→ **Stored entries**
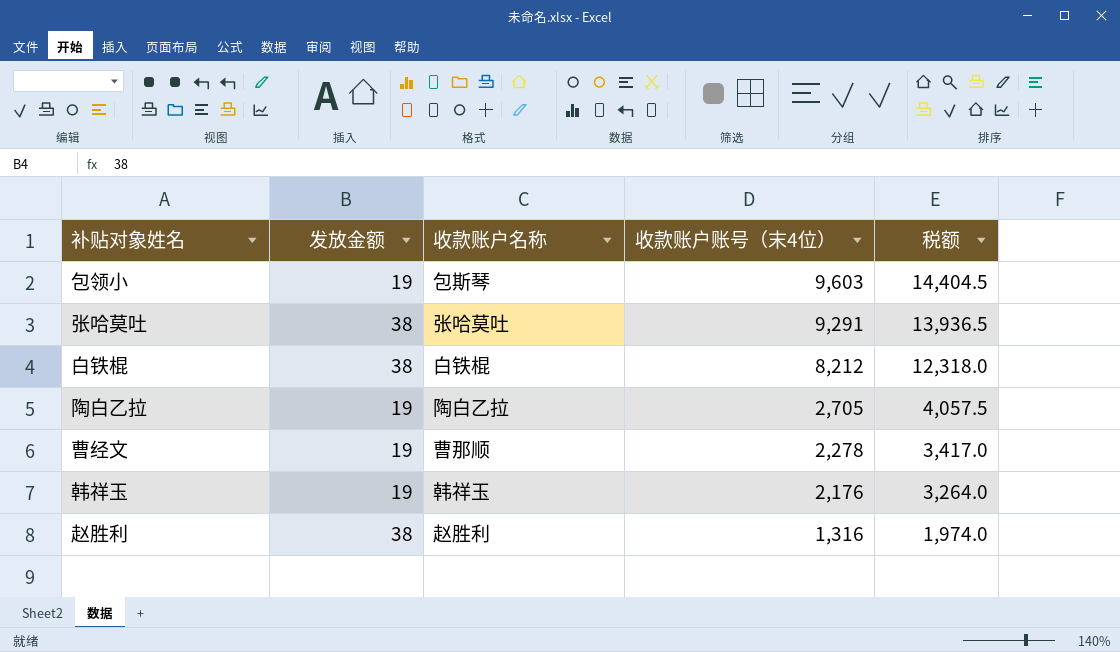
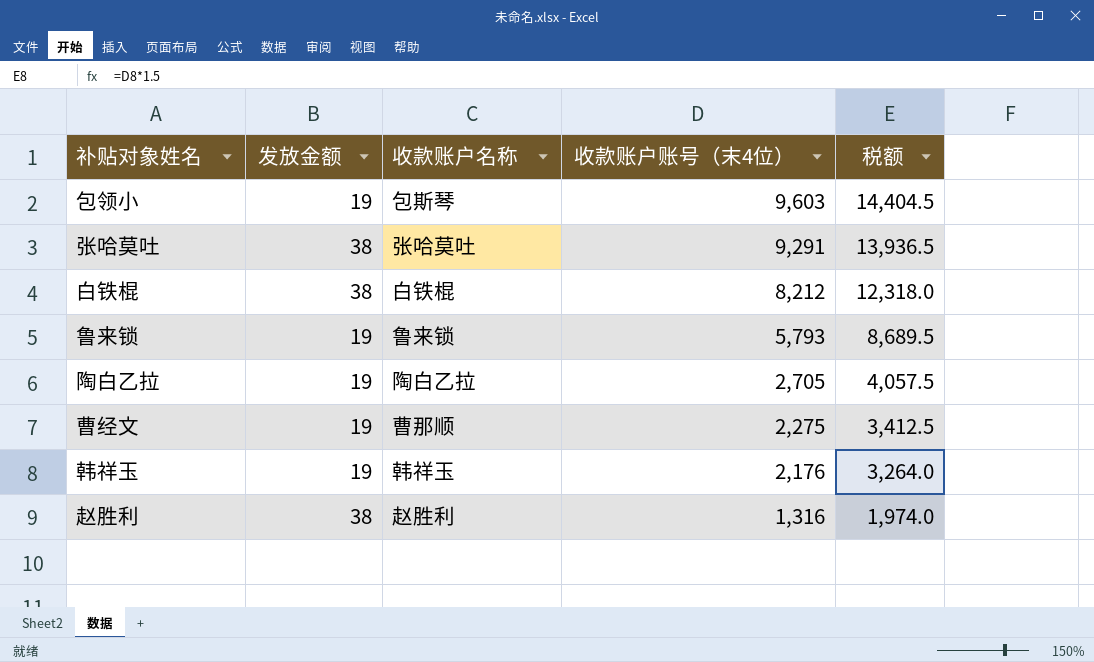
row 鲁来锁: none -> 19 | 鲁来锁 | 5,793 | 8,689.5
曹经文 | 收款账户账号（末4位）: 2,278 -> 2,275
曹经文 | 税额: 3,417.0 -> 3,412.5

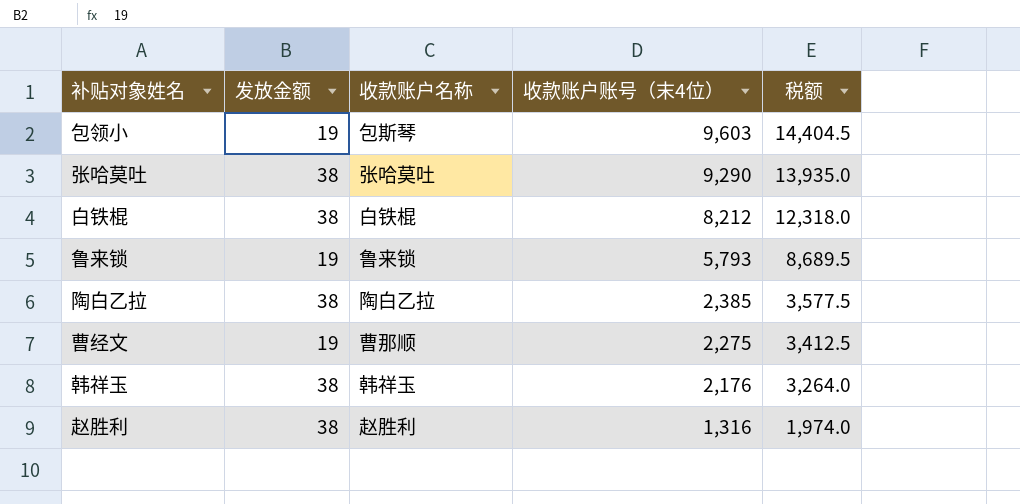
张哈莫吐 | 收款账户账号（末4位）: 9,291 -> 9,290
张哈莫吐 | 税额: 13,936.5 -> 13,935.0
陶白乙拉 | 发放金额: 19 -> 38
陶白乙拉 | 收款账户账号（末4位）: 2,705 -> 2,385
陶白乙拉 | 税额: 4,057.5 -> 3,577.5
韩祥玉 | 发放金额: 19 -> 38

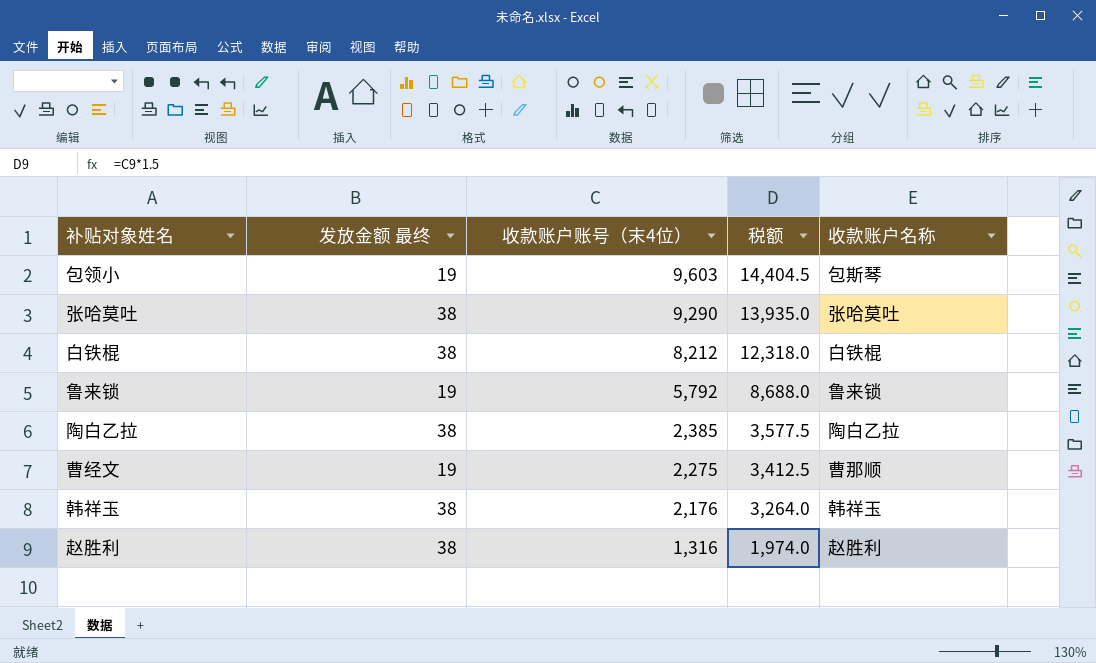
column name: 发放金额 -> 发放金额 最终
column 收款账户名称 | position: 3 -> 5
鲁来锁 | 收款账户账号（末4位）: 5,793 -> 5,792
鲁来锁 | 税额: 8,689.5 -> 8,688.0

→ **AIM OF THE TASK**
Write all the lines above out again exactly, minus the images.

→ **EXERCISE SOLUTION**
row 鲁来锁: none -> 19 | 鲁来锁 | 5,793 | 8,689.5
曹经文 | 收款账户账号（末4位）: 2,278 -> 2,275
曹经文 | 税额: 3,417.0 -> 3,412.5

张哈莫吐 | 收款账户账号（末4位）: 9,291 -> 9,290
张哈莫吐 | 税额: 13,936.5 -> 13,935.0
陶白乙拉 | 发放金额: 19 -> 38
陶白乙拉 | 收款账户账号（末4位）: 2,705 -> 2,385
陶白乙拉 | 税额: 4,057.5 -> 3,577.5
韩祥玉 | 发放金额: 19 -> 38

column name: 发放金额 -> 发放金额 最终
column 收款账户名称 | position: 3 -> 5
鲁来锁 | 收款账户账号（末4位）: 5,793 -> 5,792
鲁来锁 | 税额: 8,689.5 -> 8,688.0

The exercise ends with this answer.